RELATED: Tracie Hunter timeline: Conflict follows judge from election to trial to present

In a letter, Mayor John Cranley asked Dinkelacker to not execute Hunter's sentence.

Cranley said Hunter should not be placed in jail because she’s been punished enough professionally and because she has not committed a violent crime.

“I appreciate that she has been convicted but serving prison time seems to me to be disproportionate to her crime,” Cranley said.

Authorities booked Tracie Hunter into the Hamilton County Justice Center on Monday, July 22, 2019. Hunter will serve a six-month sentence.

Vice Mayor Chris Smitherman also wrote a letter to Dinkelacker asking him not to execute Hunter’s sentence.

Smitherman asked if Dinkelacker imposed the sentence that he would consider a court order that would allow for an early release at Sheriff Jim Neil’s discretion.

Neil said in a written statement his staff would evaluate Hunter's "eligibility for participation in early release programs..."

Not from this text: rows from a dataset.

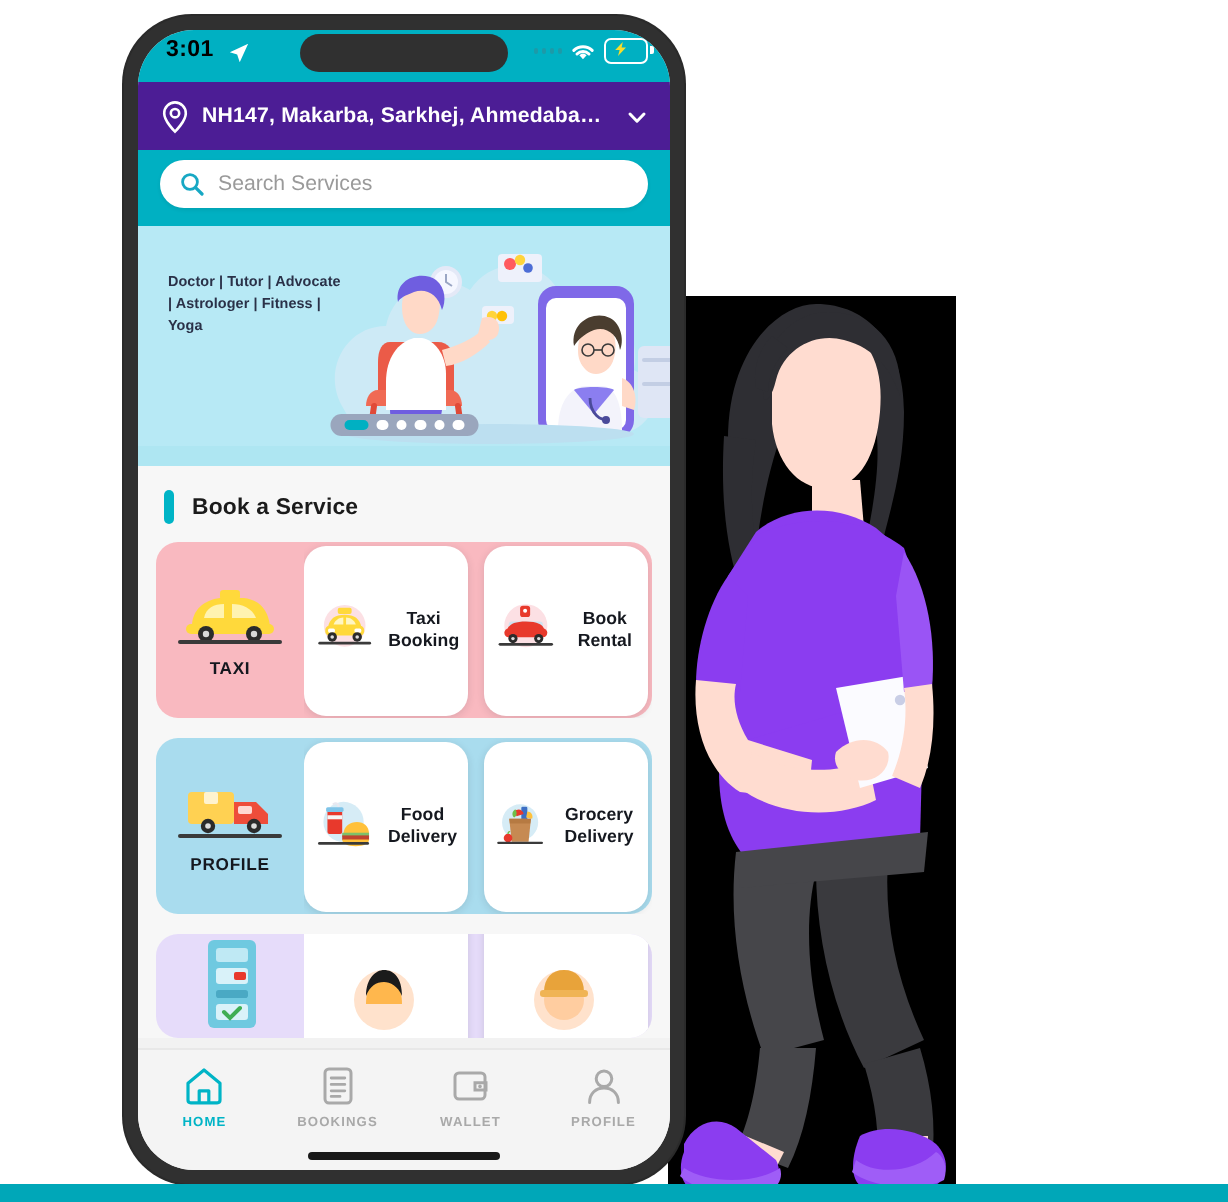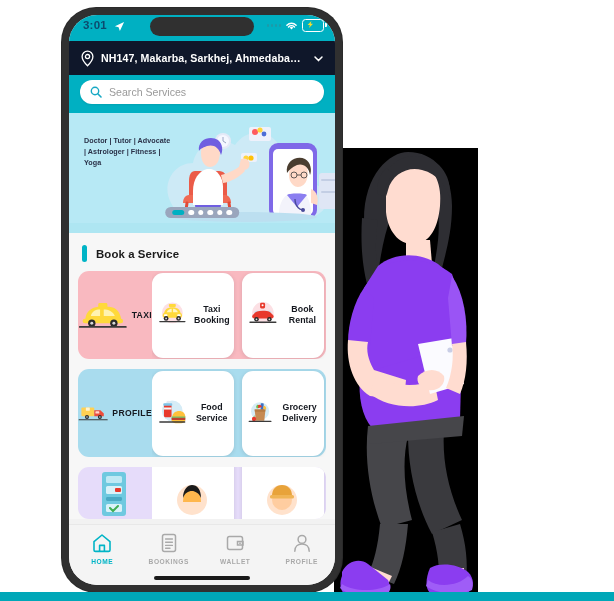--- a/index.html
+++ b/index.html
@@ -22,35 +22,35 @@
   }
   .screen{
     position:absolute;left:7px;top:7px;width:266px;height:570px;
     background:#f2f2f2;border-radius:28px;overflow:hidden;
     display:flex;flex-direction:column;
   }
 
   
   .statusbar{
     height:26px;background:#00b0c2;flex:0 0 auto;position:relative;
-    display:flex;align-items:center;color:#0c4a6e;
+    display:flex;align-items:center;color:#000000;
   }
   .sb-time{position:absolute;left:14px;top:4px;font-size:11.5px;font-weight:bold;letter-spacing:.2px;}
   .sb-loc-arrow{position:absolute;left:45px;top:6px;width:11px;height:11px;}
   .sb-notch{position:absolute;left:50%;transform:translateX(-50%);top:2px;width:104px;height:19px;background:#303030;border-radius:11px;}
   .sb-right{position:absolute;right:11px;top:4px;display:flex;align-items:center;gap:4px;}
   .sb-dots{display:flex;gap:1.5px;align-items:flex-end;}
   .sb-dots i{display:block;width:2.5px;height:2.5px;background:#1d9aa8;border-radius:50%;}
   .sb-batt{position:relative;width:20px;height:11px;border:1.6px solid #ffffff;border-radius:3.5px;}
   .sb-batt:after{content:"";position:absolute;right:-3.6px;top:3px;width:2px;height:4px;background:#ffffff;border-radius:0 1px 1px 0;}
   .sb-bolt{position:absolute;left:3px;top:1px;width:9px;height:7px;}
 
   
   .locbar{
-    flex:0 0 auto;height:34px;background:#0f172a;display:flex;align-items:center;
+    flex:0 0 auto;height:34px;background:#4c1d95;display:flex;align-items:center;
     padding:0 10px 0 11px;color:#ffffff;gap:6px;
   }
   .locbar .pin{width:15px;height:17px;flex:0 0 auto;}
   .locbar .addr{
     flex:1 1 auto;font-size:10.6px;font-weight:bold;white-space:nowrap;overflow:hidden;
     text-overflow:ellipsis;letter-spacing:.1px;
   }
   .locbar .chev{width:13px;height:13px;flex:0 0 auto;}
 
   
@@ -90,21 +90,21 @@
   .sheet{background:#f7f7f7;}
   .sec-head{display:flex;align-items:center;gap:9px;padding:12px 0 9px 13px;background:#f7f7f7;}
   .sec-bar{width:5px;height:17px;border-radius:3px;background:#00b4c6;}
   .sec-title{font-size:11.4px;font-weight:bold;color:#1b1b1b;letter-spacing:.1px;}
 
   .row{position:relative;height:88px;margin:0 9px 10px 9px;border-radius:11px;display:flex;align-items:stretch;}
   .row.taxi{background:#f9b9c0;}
   .row.delivery{background:#a9dcee;}
   .row.other{background:#e6dcfa;}
 
-  .cat{width:74px;flex:0 0 auto;display:flex;flex-direction:row;align-items:center;justify-content:center;gap:4px;}
+  .cat{width:74px;flex:0 0 auto;display:flex;flex-direction:column;align-items:center;justify-content:center;gap:4px;}
   .cat-art{width:54px;height:34px;}
   .cat-label{font-size:8.6px;font-weight:bold;color:#15181f;letter-spacing:.35px;}
 
   .cards{flex:1 1 auto;display:flex;gap:8px;align-items:center;overflow:hidden;padding-right:0;}
   .card{
     flex:0 0 auto;width:82px;height:85px;background:#ffffff;border-radius:11px;
     box-shadow:0 1px 4px rgba(30,30,40,.13);
     display:flex;flex-direction:row;align-items:center;justify-content:center;gap:3px;padding:4px 3px;
     box-sizing:border-box;
   }
@@ -383,21 +383,21 @@
                 <path d="M17 4 C20 2 22 4 21 7" stroke="#e8e8f0" stroke-width="1.6" fill="none"></path>
                 <rect x="13" y="8" width="11" height="18" rx="1.6" fill="#e8392c"></rect>
                 <rect x="12" y="6" width="13" height="3.5" rx="1.2" fill="#7fc4e8"></rect>
                 <rect x="13" y="12" width="11" height="3" fill="#f6f6f6"></rect>
                 <path d="M25 26 C25 20 30 17 35 17 C40 17 44 20 44 26 Z" fill="#ffc13b"></path>
                 <rect x="24" y="25" width="20" height="3" fill="#7ec06a"></rect>
                 <rect x="24" y="27" width="20" height="3.5" fill="#c0432f"></rect>
                 <path d="M24 30 C24 33 28 35 34 35 C40 35 44 33 44 30 Z" fill="#ffc13b"></path>
                 <rect x="6" y="32" width="38" height="2" rx="1" fill="#3a3a3a"></rect>
               </svg>
-              <span class="card-label">Food Service</span>
+              <span class="card-label">Food Delivery</span>
             </div>
             <div class="card clip">
               <svg class="card-ico" viewBox="0 0 50 40">
                 <circle cx="25" cy="17" r="15" fill="#d6ecf6"></circle>
                 <rect x="26" y="4" width="5" height="13" rx="1" fill="#3c6fc4"></rect>
                 <path d="M20 8 C23 5 27 6 28 10 L22 12 Z" fill="#e8392c"></path>
                 <path d="M21 6 C23 9 22 12 20 13 C18 11 18 8 21 6 Z" fill="#6fbf4a"></path>
                 <path d="M31 8 C34 8 36 11 35 14 L30 13 Z" fill="#ffc13b"></path>
                 <path d="M16 14 L34 14 L32 33 L18 33 Z" fill="#c68a52"></path>
                 <path d="M16 14 L34 14 L33.5 18 L16.5 18 Z" fill="#b67a42"></path>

Prior to Dinkelacker’s decision, he read a letter from Hamilton County Prosecutor Joe Deters, which said Hunter has never felt remorse and that he believes she has some sort of “mental condition.” Deters asked that Hunter be evaluated before her sentence is executed.

Deters also told WCPO he has asked Governor Mike DeWine to look into commuting Hunter's sentence.

Hunter’s attorney, David Singleton, asked Dinkelacker to not execute the sentence that was imposed and to give Hunter’s attorneys time to file a motion to dismiss the case.

“I would ask you on behalf of Tracie Hunter to end this today for her," Singleton said. "She has had as a result of this case, she’s lost everything."

Bishop Bobby Hilton, president of the Greater Cincinnati Chapter of the National Action Network, said “blacks are not respected” in Hamilton County.

“All we want is fairness, fairness,” Hilton said. “Not special treatment, but fair treatment.”

Dinkelacker said he has received 45 postcards at his home pressuring him to exonerate Hunter.

Dinkelacker said no judge should have to go through what he has gone through.

“I will never, ever, ever bow to that type of pressure,” Dinkelacker said.

RELATED: Federal judge clears way for Tracie Hunter to serve jail sentence after years-long delay

Attorneys for Hunter have contended the case against her stemmed from politics. The Democrat took the bench after being declared the winner of a disputed 2010 election.

She stood trial on eight other counts that were dismissed after a jury couldn't reach a verdict on them.

Supporters have rallied publicly for allowing her to remain free.

The Associated Press contributed to this report.